Problem description
When the line containing "-180,8 +180,8 @@" appears in the data below, begin copying there and stop only after the line containing "flex; justify-content: space-between;".

Recorded data
===
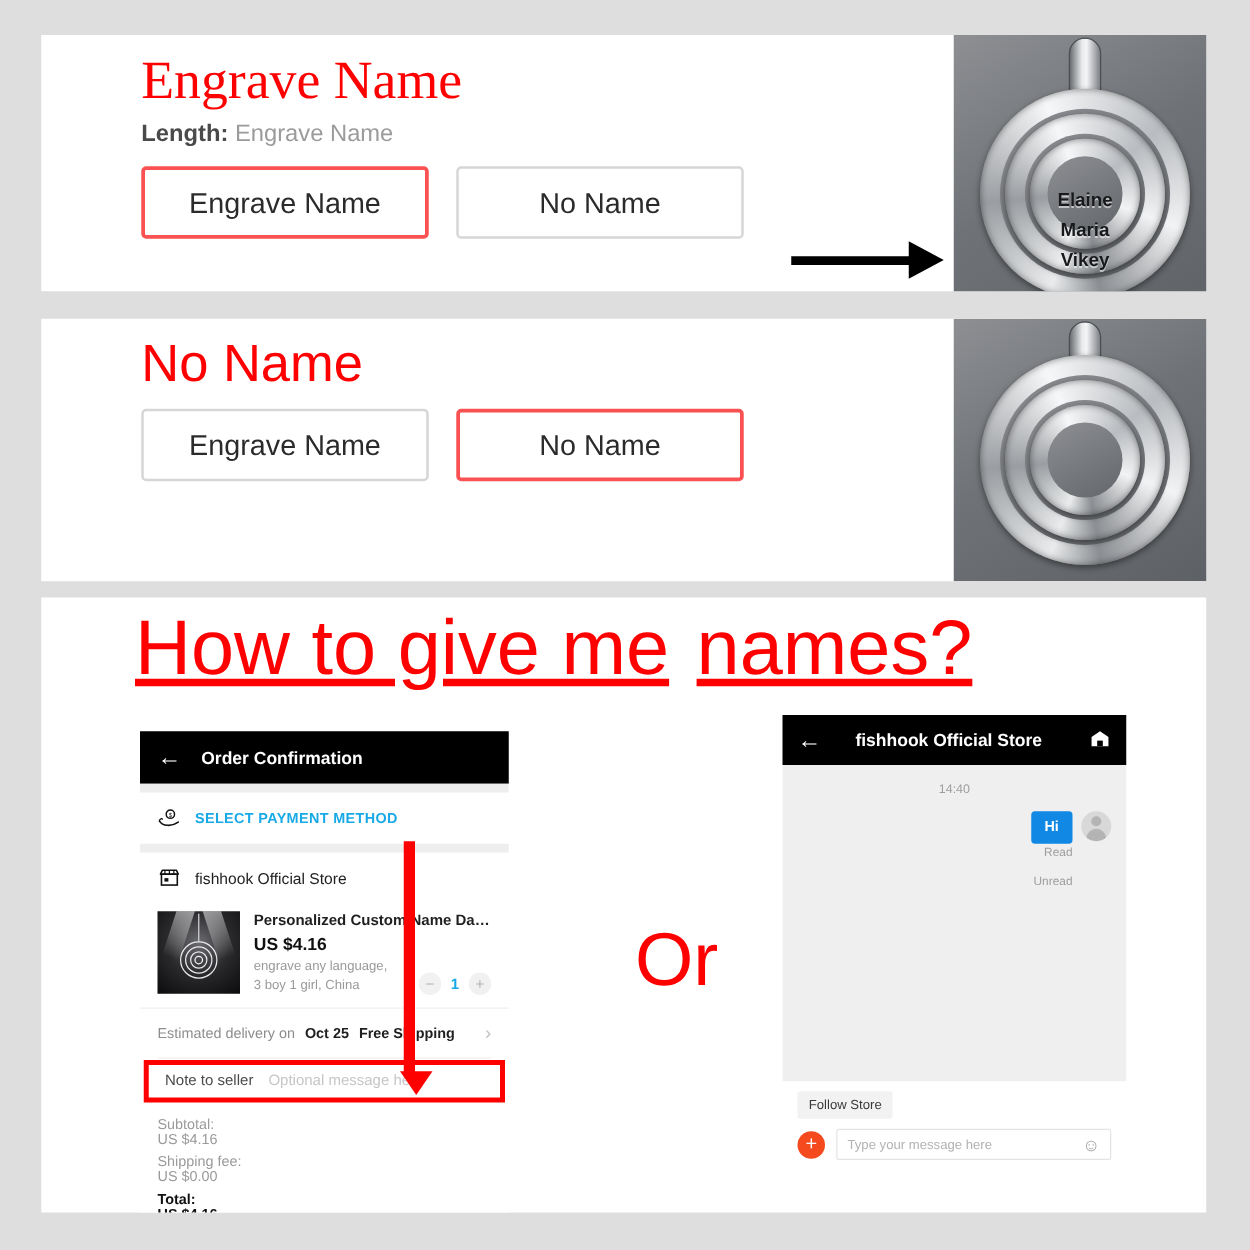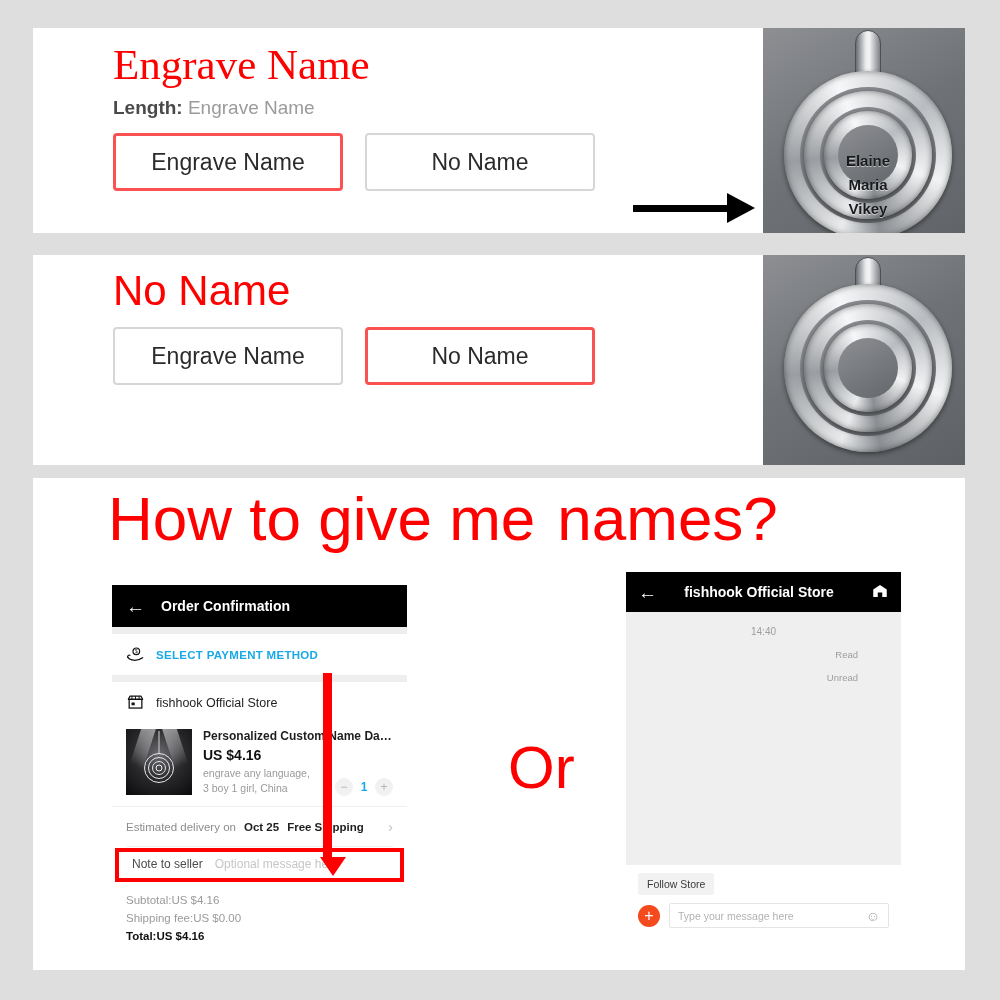--- a/index.html
+++ b/index.html
@@ -91,7 +91,7 @@
   #howto-title {
     position: absolute; left: 75px; top: 10px;
     color: #ff0000; font-size: 62px; line-height: 1;
-    font-family: "Liberation Sans", sans-serif; white-space: nowrap;
+    font-family: "Liberation Sans", sans-serif; white-space: nowrap; text-decoration: underline;
   }
   #howto-title .gap { display: inline-block; width: 22px; }
 

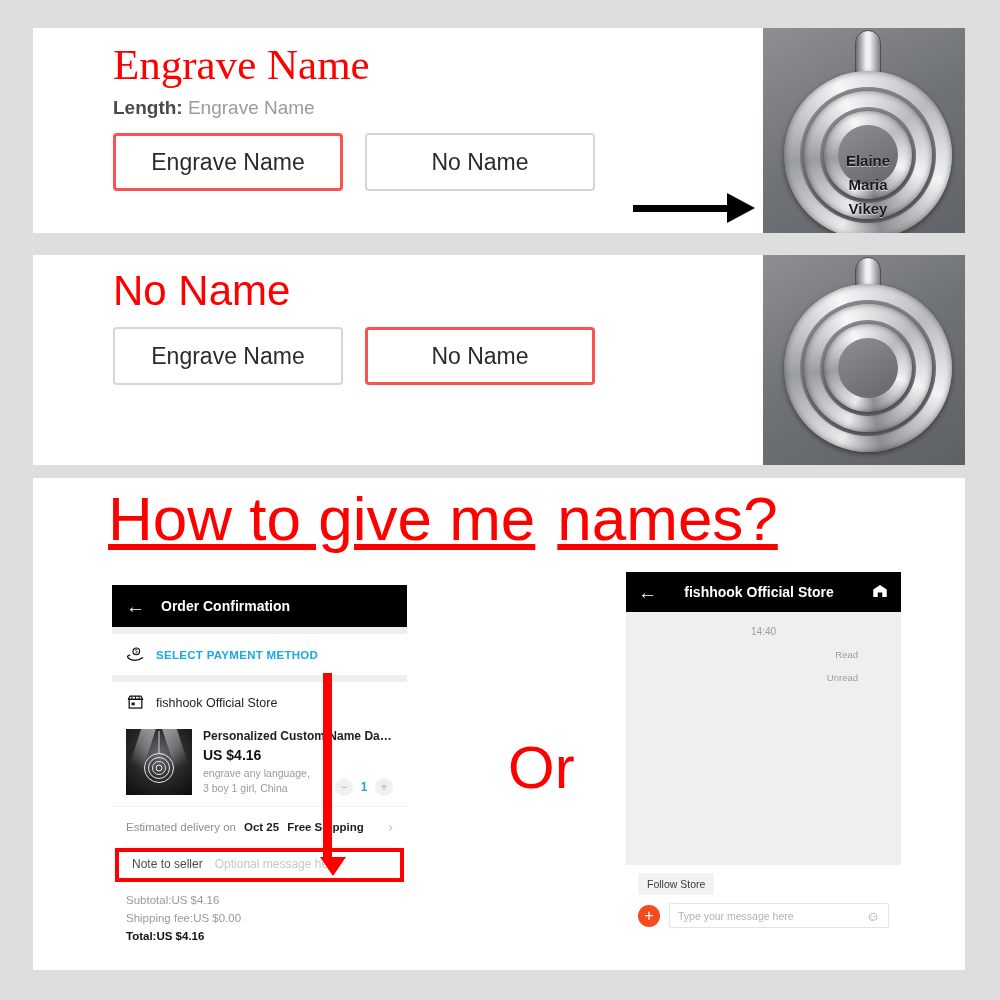--- a/index.html
+++ b/index.html
@@ -428,6 +428,10 @@
       <div class="chat-body">
         <div class="chat-time">14:40</div>
 
+        <div class="msg-row">
+          <div class="bubble">Hi</div>
+          <div class="avatar"></div>
+        </div>
         <div class="msg-status">Read</div>
 
         <div class="msg-status">Unread</div>

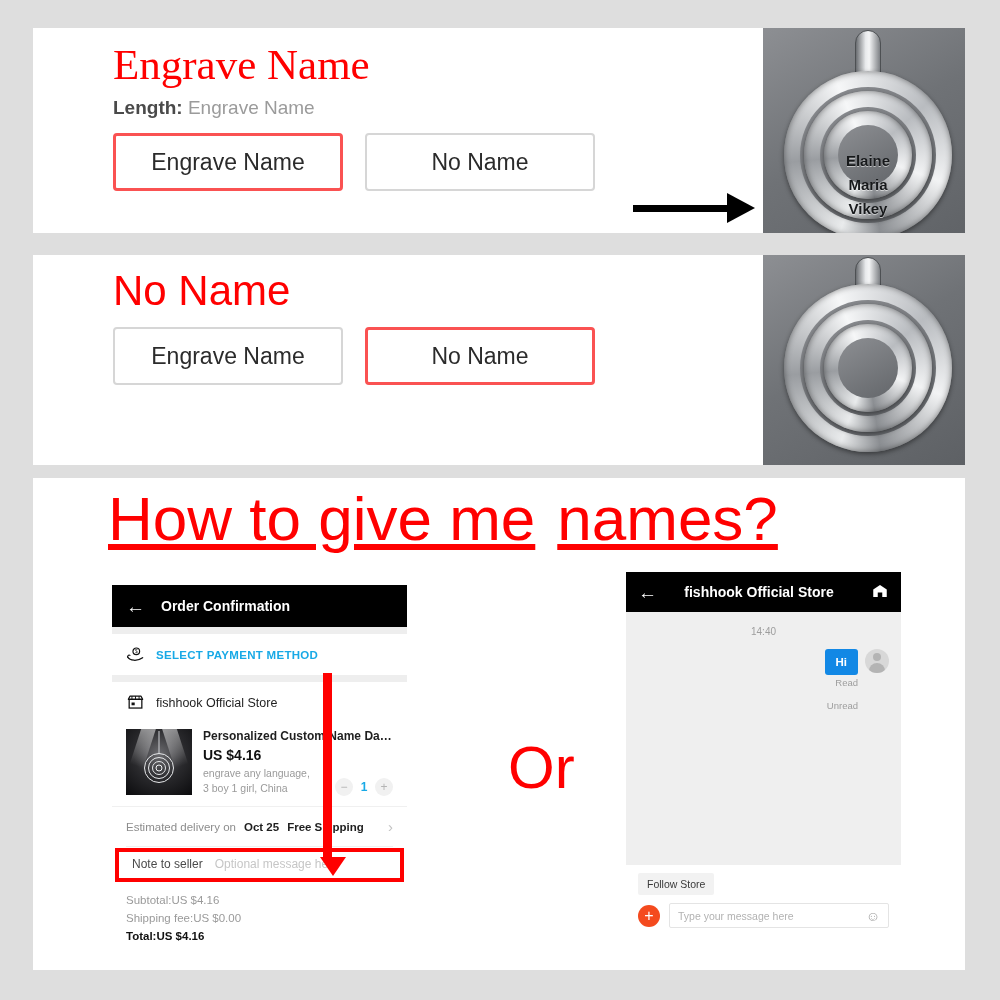--- a/index.html
+++ b/index.html
@@ -180,8 +180,8 @@
 
   .m-totals { padding: 10px 14px 12px 14px; }
   .tot-row {
-    display: flex; 
-    font-size: 11.5px; color: #9a9a9a; padding: 3px 0;
+    display: flex; justify-content: space-between;
+    font-size: 11.5px; color: #9a9a9a; padding: 3px 0; flex-direction: column;
   }
   .tot-row.bold { color: #111; font-weight: bold; }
===
Response box
@@ -180,8 +180,8 @@
 
   .m-totals { padding: 10px 14px 12px 14px; }
   .tot-row {
-    display: flex; 
-    font-size: 11.5px; color: #9a9a9a; padding: 3px 0;
+    display: flex; justify-content: space-between;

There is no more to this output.